Modification records:
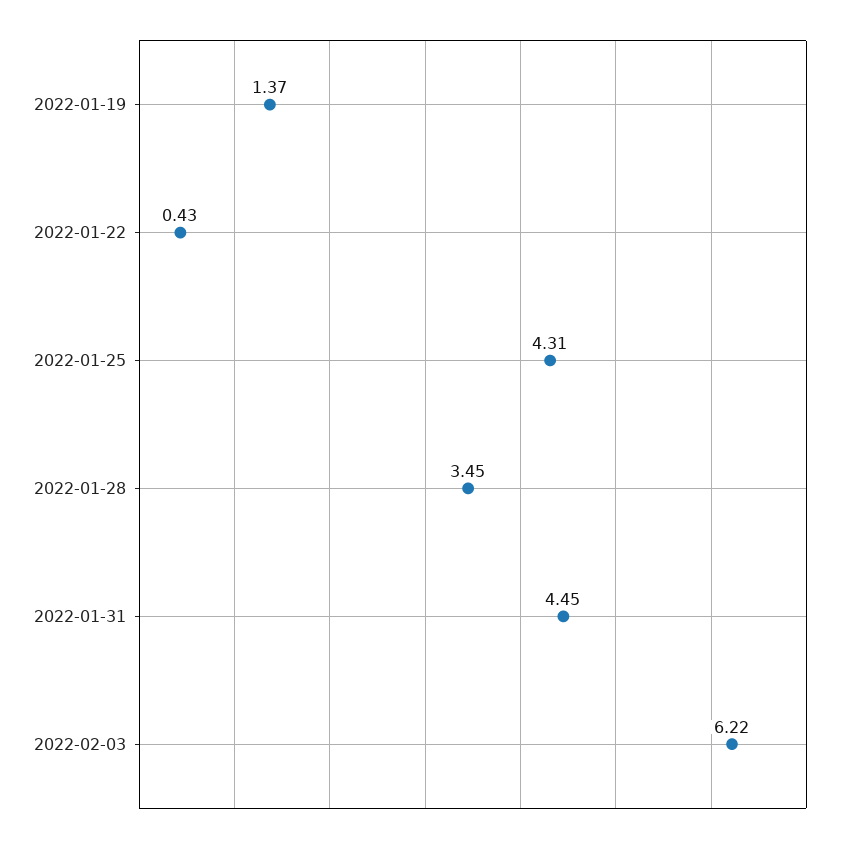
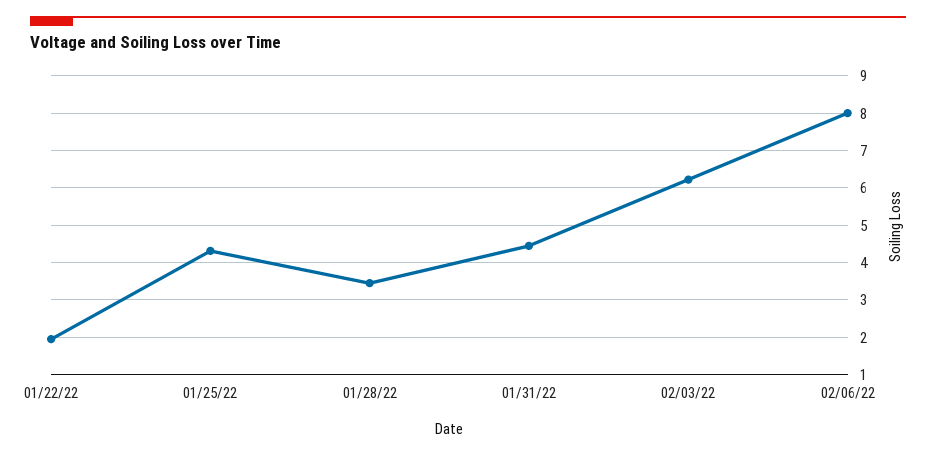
2022-01-19: 1.37 -> none
2022-01-22: 0.43 -> 2
02/06/22: none -> 8

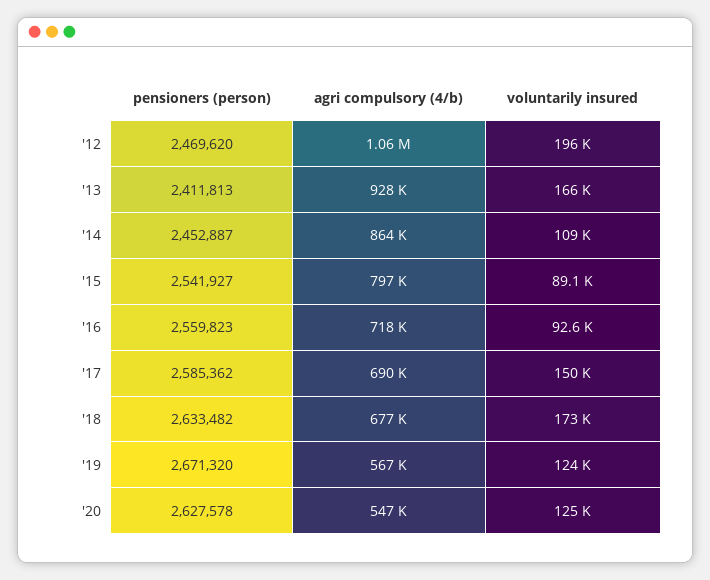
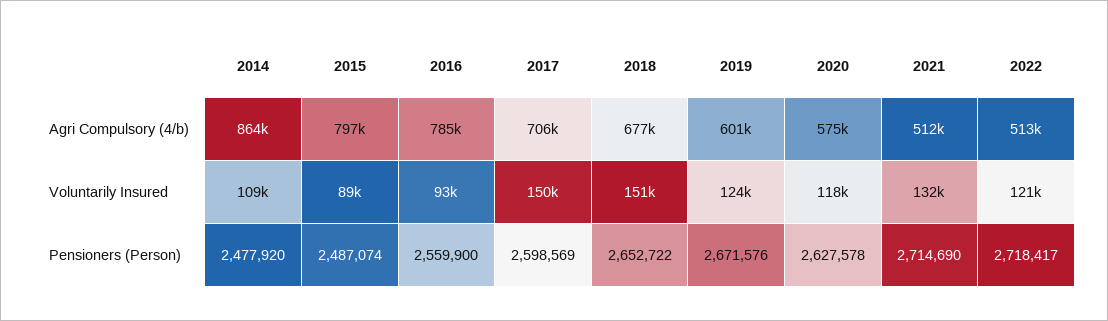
pensioners (person), '12: 2469620 -> none
agri compulsory (4/b), '12: 1060000 -> none
voluntarily insured, '12: 196000 -> none
pensioners (person), '13: 2411813 -> none
agri compulsory (4/b), '13: 928000 -> none
voluntarily insured, '13: 166000 -> none
pensioners (person), '14: 2452887 -> 2477920
pensioners (person), '15: 2541927 -> 2487074
pensioners (person), '16: 2559823 -> 2559900
agri compulsory (4/b), '16: 718000 -> 785000
pensioners (person), '17: 2585362 -> 2598569
agri compulsory (4/b), '17: 690000 -> 706000
pensioners (person), '18: 2633482 -> 2652722
voluntarily insured, '18: 173000 -> 151000
pensioners (person), '19: 2671320 -> 2671576
agri compulsory (4/b), '19: 567000 -> 601000
agri compulsory (4/b), '20: 547000 -> 575000
voluntarily insured, '20: 125000 -> 118000
agri compulsory (4/b), 2021: none -> 512000
agri compulsory (4/b), 2022: none -> 513000
voluntarily insured, 2021: none -> 132000
voluntarily insured, 2022: none -> 121000
pensioners (person), 2021: none -> 2714690
pensioners (person), 2022: none -> 2718417

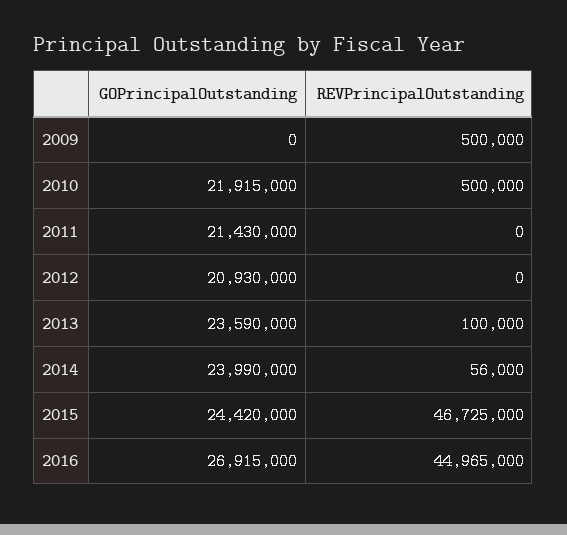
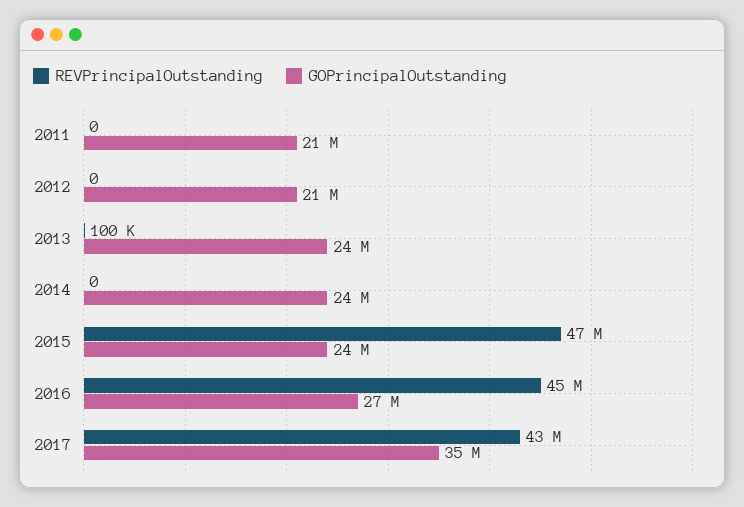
GOPrincipalOutstanding, 2009: 0 -> none
REVPrincipalOutstanding, 2009: 500000 -> none
GOPrincipalOutstanding, 2010: 21915000 -> none
REVPrincipalOutstanding, 2010: 500000 -> none
REVPrincipalOutstanding, 2014: 56000 -> 0
REVPrincipalOutstanding, 2017: none -> 43000000
GOPrincipalOutstanding, 2017: none -> 35000000

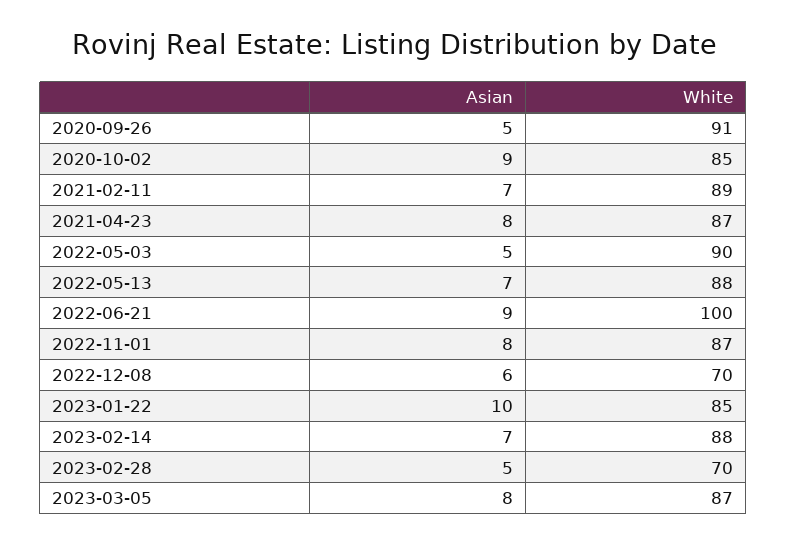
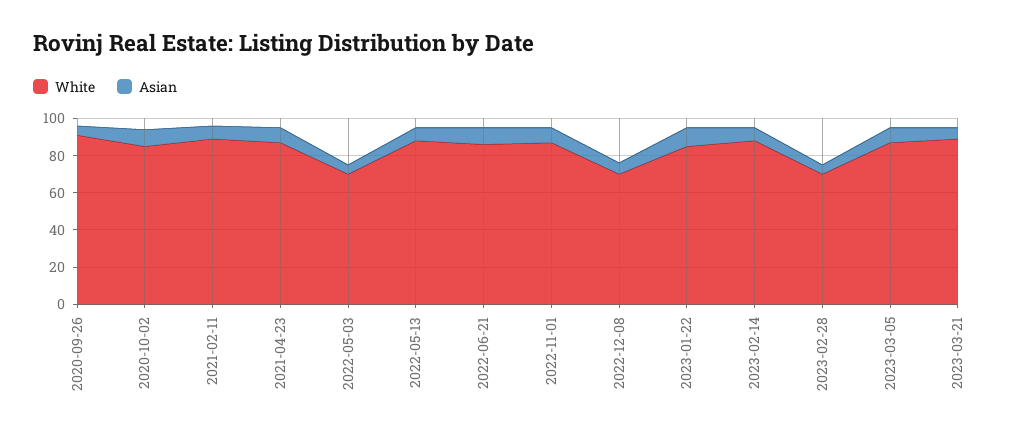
White, 2022-05-03: 90 -> 70
White, 2022-06-21: 100 -> 85
White, 2023-03-21: none -> 90
Asian, 2023-03-21: none -> 5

About this exercise:
Retype exactly the lines above, from the one with "GOPrincipalOutstanding, 2009: 0 -> none" through the one with "REVPrincipalOutstanding, 2017: none", inclusive.

Exercise response:
GOPrincipalOutstanding, 2009: 0 -> none
REVPrincipalOutstanding, 2009: 500000 -> none
GOPrincipalOutstanding, 2010: 21915000 -> none
REVPrincipalOutstanding, 2010: 500000 -> none
REVPrincipalOutstanding, 2014: 56000 -> 0
REVPrincipalOutstanding, 2017: none -> 43000000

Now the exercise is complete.